↓

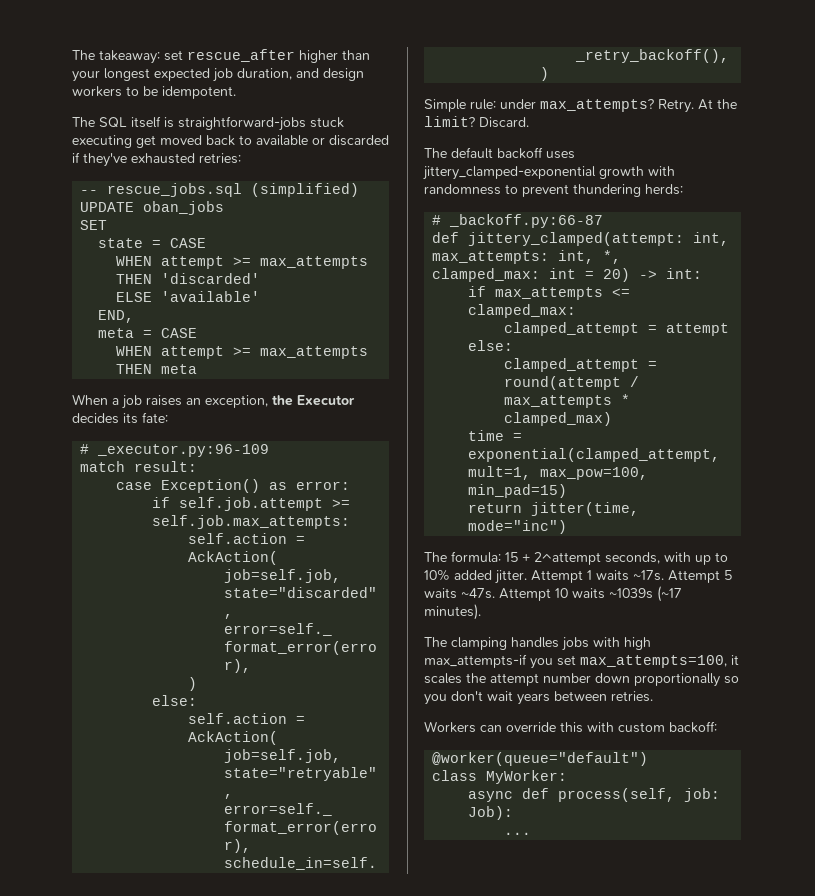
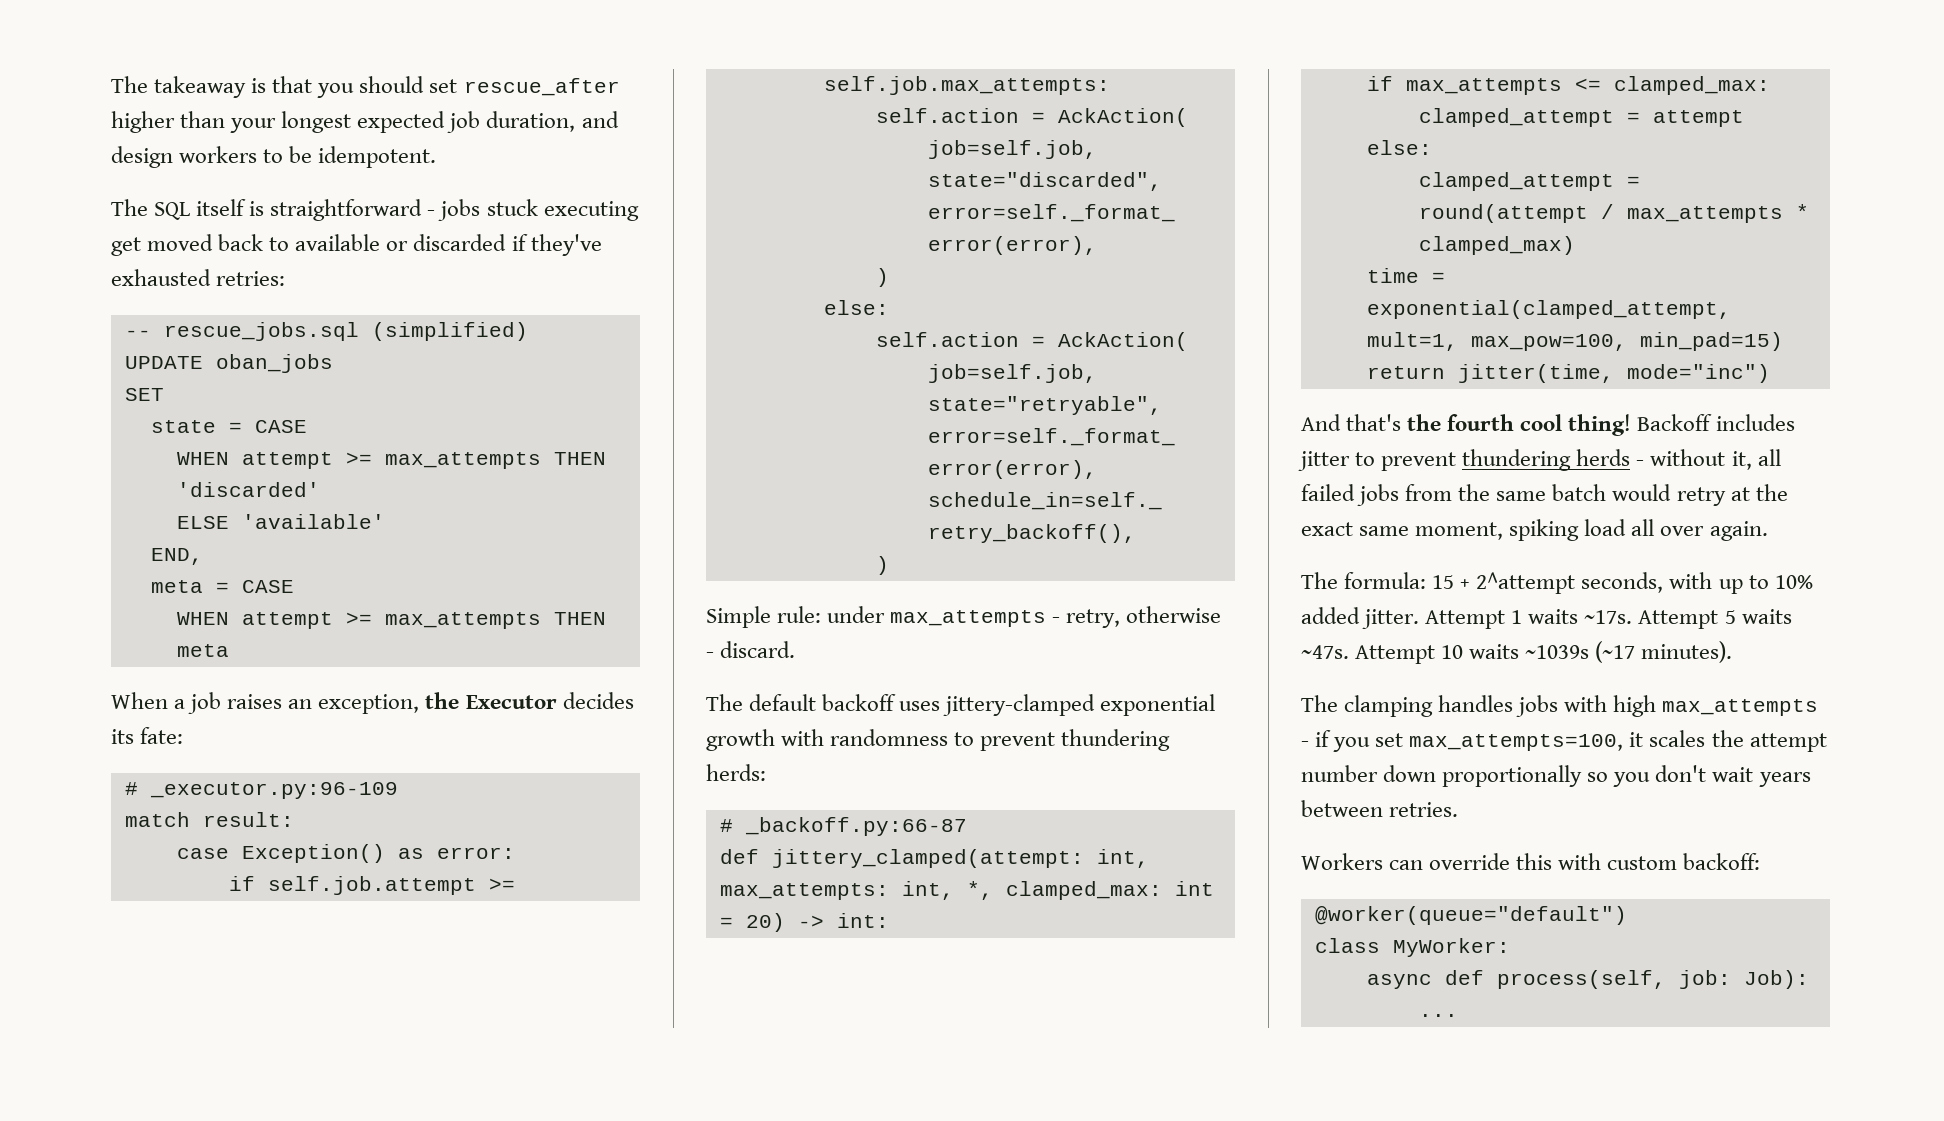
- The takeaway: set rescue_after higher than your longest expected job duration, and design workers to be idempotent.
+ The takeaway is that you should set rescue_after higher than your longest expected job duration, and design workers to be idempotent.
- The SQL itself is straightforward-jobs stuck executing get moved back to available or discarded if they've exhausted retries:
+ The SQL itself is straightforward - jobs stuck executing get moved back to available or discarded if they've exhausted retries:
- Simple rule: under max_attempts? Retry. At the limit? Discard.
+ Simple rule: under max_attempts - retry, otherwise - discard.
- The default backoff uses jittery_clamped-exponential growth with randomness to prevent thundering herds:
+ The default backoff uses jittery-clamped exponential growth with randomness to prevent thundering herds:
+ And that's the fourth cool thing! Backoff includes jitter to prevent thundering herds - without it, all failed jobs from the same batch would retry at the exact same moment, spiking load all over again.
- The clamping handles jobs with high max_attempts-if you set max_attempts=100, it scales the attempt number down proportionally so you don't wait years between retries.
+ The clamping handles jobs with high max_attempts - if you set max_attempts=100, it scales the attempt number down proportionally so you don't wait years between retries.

↑
↓

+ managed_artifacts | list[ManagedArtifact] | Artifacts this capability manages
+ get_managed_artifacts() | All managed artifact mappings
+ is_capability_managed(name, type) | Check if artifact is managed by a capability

↑

[WHAT YOU NEED TO DO]: Look above for the line containing "- The takeaway: set". Output from there through the line containing "- Simple rule: under", exactly and inclusively.

[SOLUTION FOR THIS PROBLEM]:
- The takeaway: set rescue_after higher than your longest expected job duration, and design workers to be idempotent.
+ The takeaway is that you should set rescue_after higher than your longest expected job duration, and design workers to be idempotent.
- The SQL itself is straightforward-jobs stuck executing get moved back to available or discarded if they've exhausted retries:
+ The SQL itself is straightforward - jobs stuck executing get moved back to available or discarded if they've exhausted retries:
- Simple rule: under max_attempts? Retry. At the limit? Discard.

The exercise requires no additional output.